Problem requirements — Your reply should consist of the entries, copied exactly and stripped of images.

Entries taken from a collection —
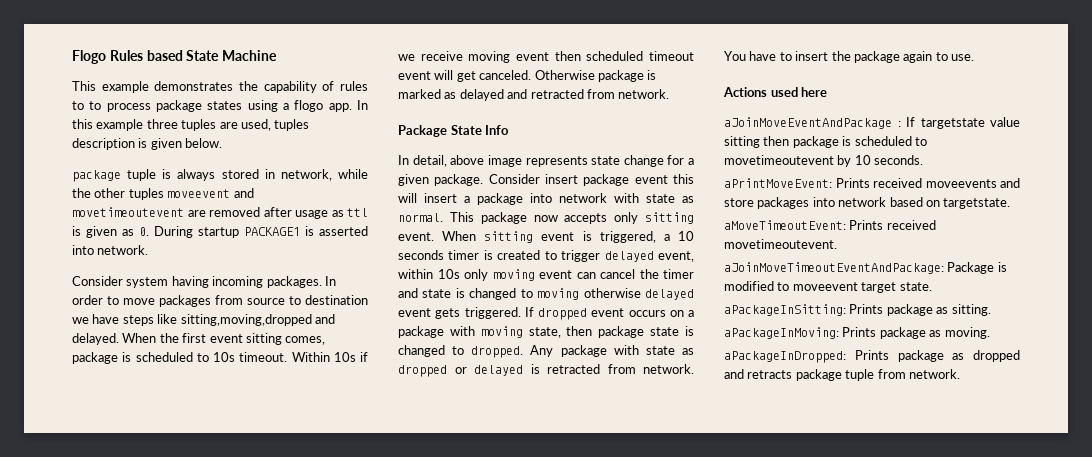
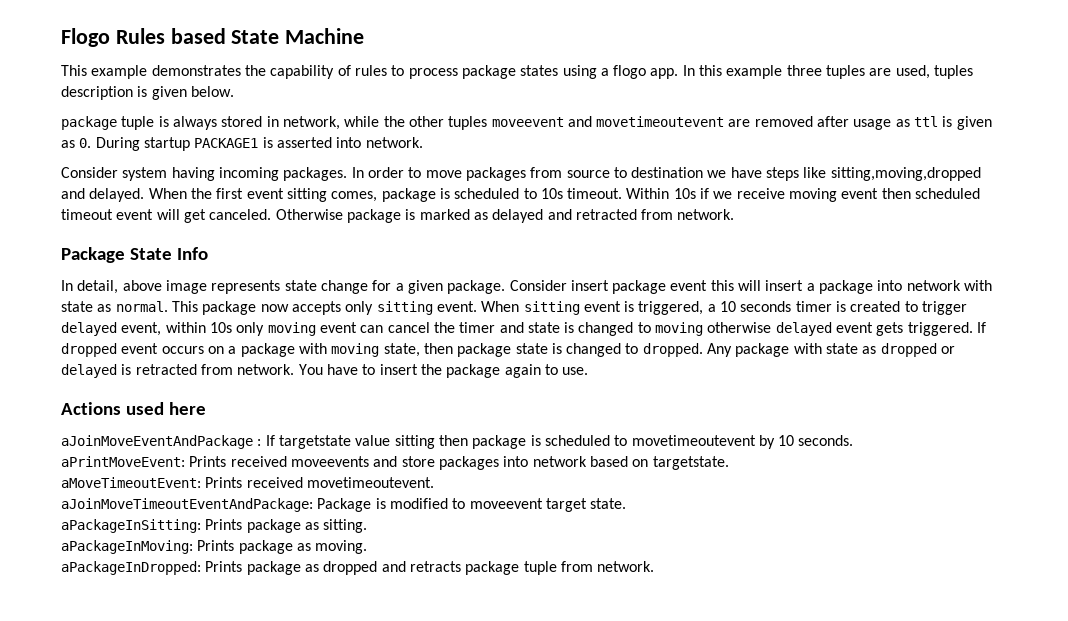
[89,101,102,110] to -> (405, 70) none

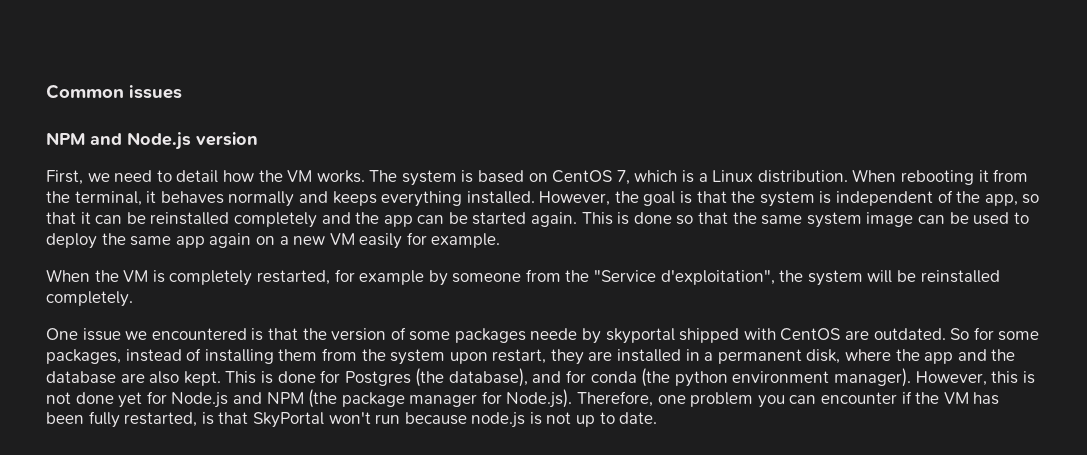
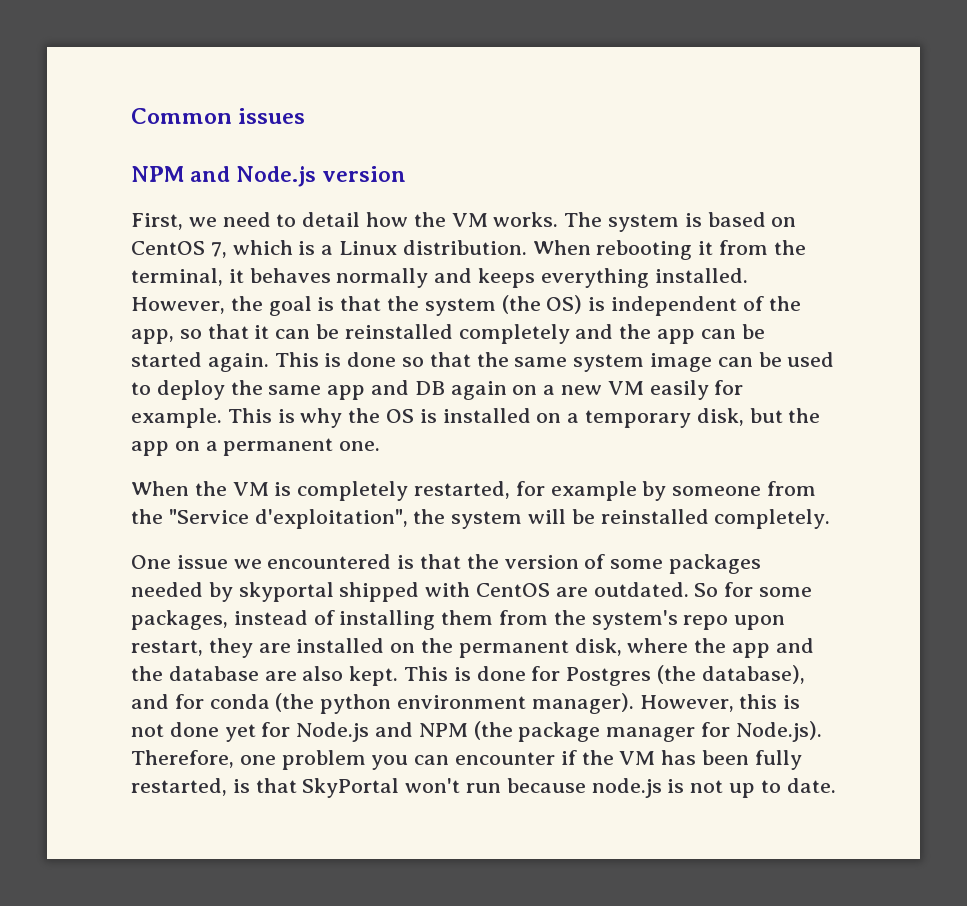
(815, 199) none -> [501,295,583,314] (the OS)
(205, 242) none -> [371,380,445,395] and DB
(501, 240) none -> [227,408,821,428] [131,438,381,456] This is why the OS is installed on a temporary disk, but the app on a permanent one.
[530,328,578,340] neede -> [131,582,203,597] needed
[390,349,446,365] system -> [591,610,729,630] system's repo
[685,349,714,361] in a -> [390,638,454,653] on the

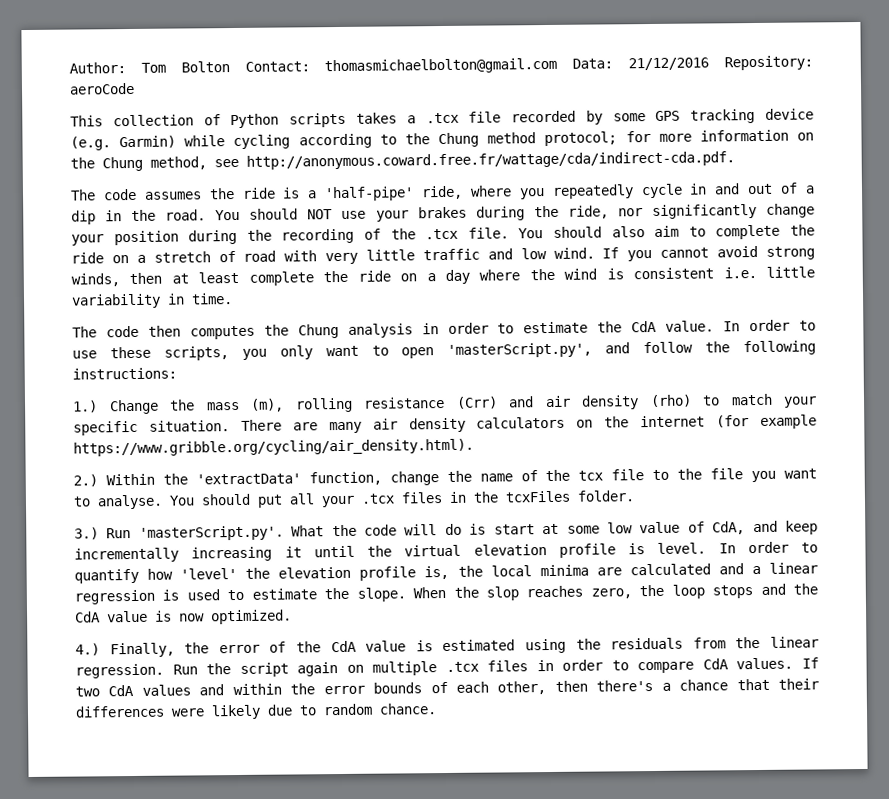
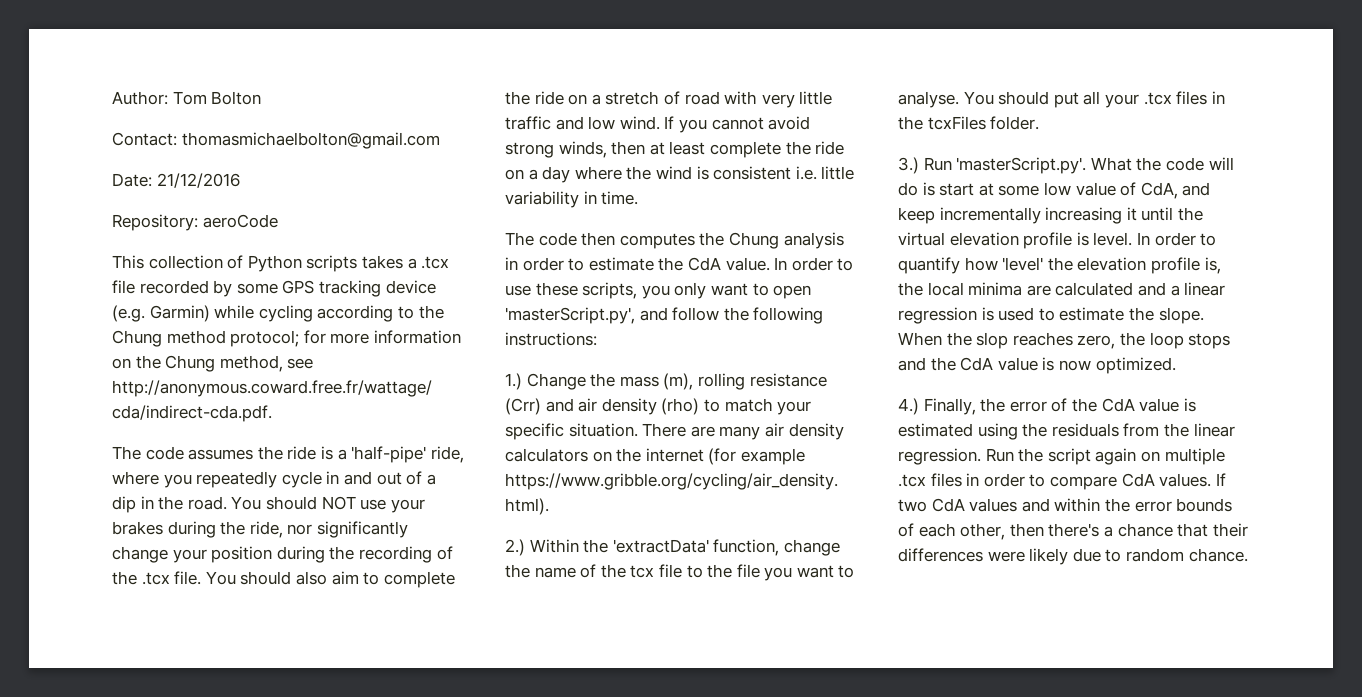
(230, 67) none -> (262, 98) //
[572,58,614,69] Data: -> [112,173,152,187] // Date:
(710, 64) none -> (240, 180) //

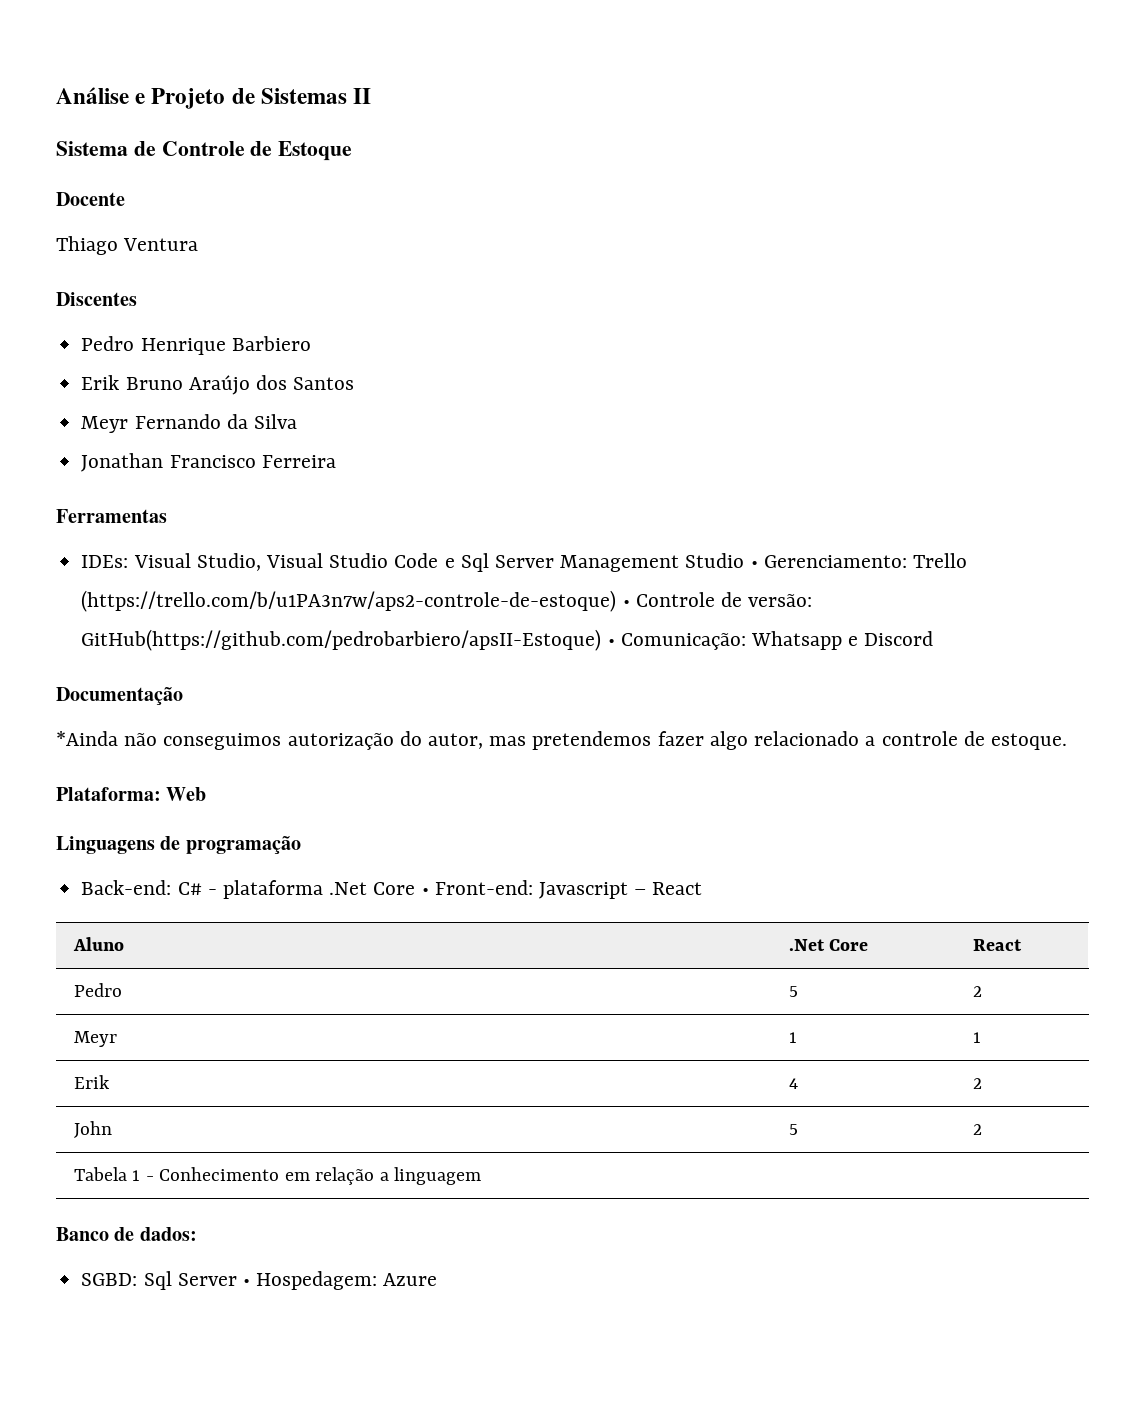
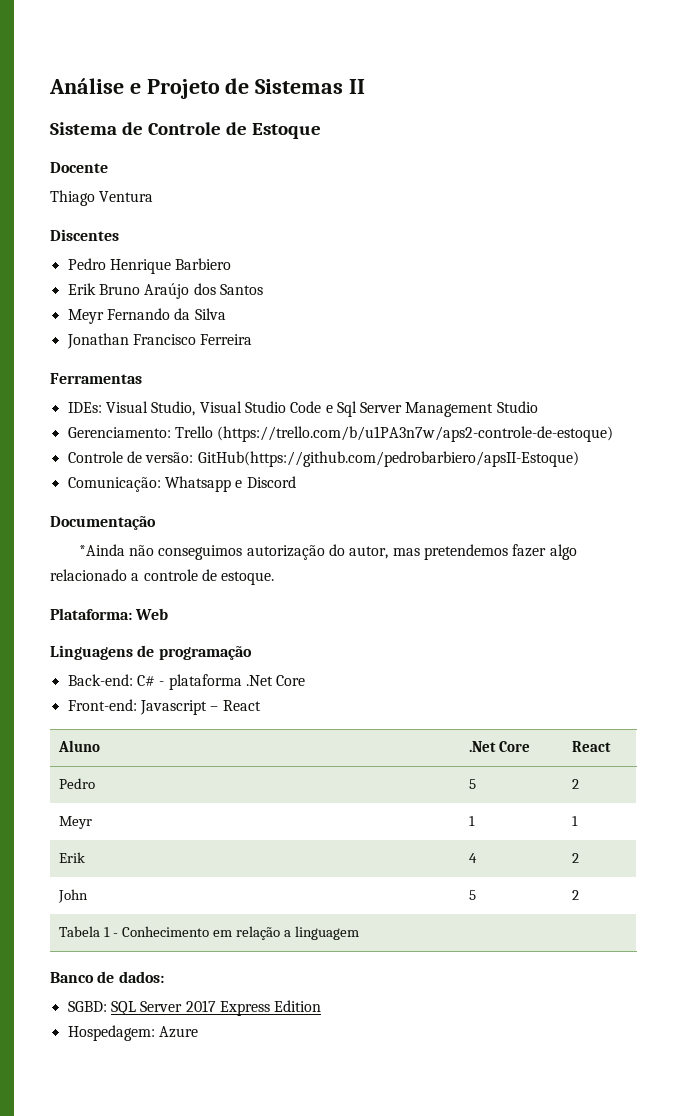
[750,561,758,568] • -> (538, 407) //
[622,600,630,607] • -> (614, 434) //
[607,639,615,646] • -> (579, 459) //
[421,888,429,895] • -> (306, 680) //
[143,1271,250,1290] Sql Server • -> [110,1000,322,1016] SQL Server 2017 Express Edition //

Response to the task —
[89,101,102,110] to -> (405, 70) none

(815, 199) none -> [501,295,583,314] (the OS)
(205, 242) none -> [371,380,445,395] and DB
(501, 240) none -> [227,408,821,428] [131,438,381,456] This is why the OS is installed on a temporary disk, but the app on a permanent one.
[530,328,578,340] neede -> [131,582,203,597] needed
[390,349,446,365] system -> [591,610,729,630] system's repo
[685,349,714,361] in a -> [390,638,454,653] on the

(230, 67) none -> (262, 98) //
[572,58,614,69] Data: -> [112,173,152,187] // Date:
(710, 64) none -> (240, 180) //

[750,561,758,568] • -> (538, 407) //
[622,600,630,607] • -> (614, 434) //
[607,639,615,646] • -> (579, 459) //
[421,888,429,895] • -> (306, 680) //
[143,1271,250,1290] Sql Server • -> [110,1000,322,1016] SQL Server 2017 Express Edition //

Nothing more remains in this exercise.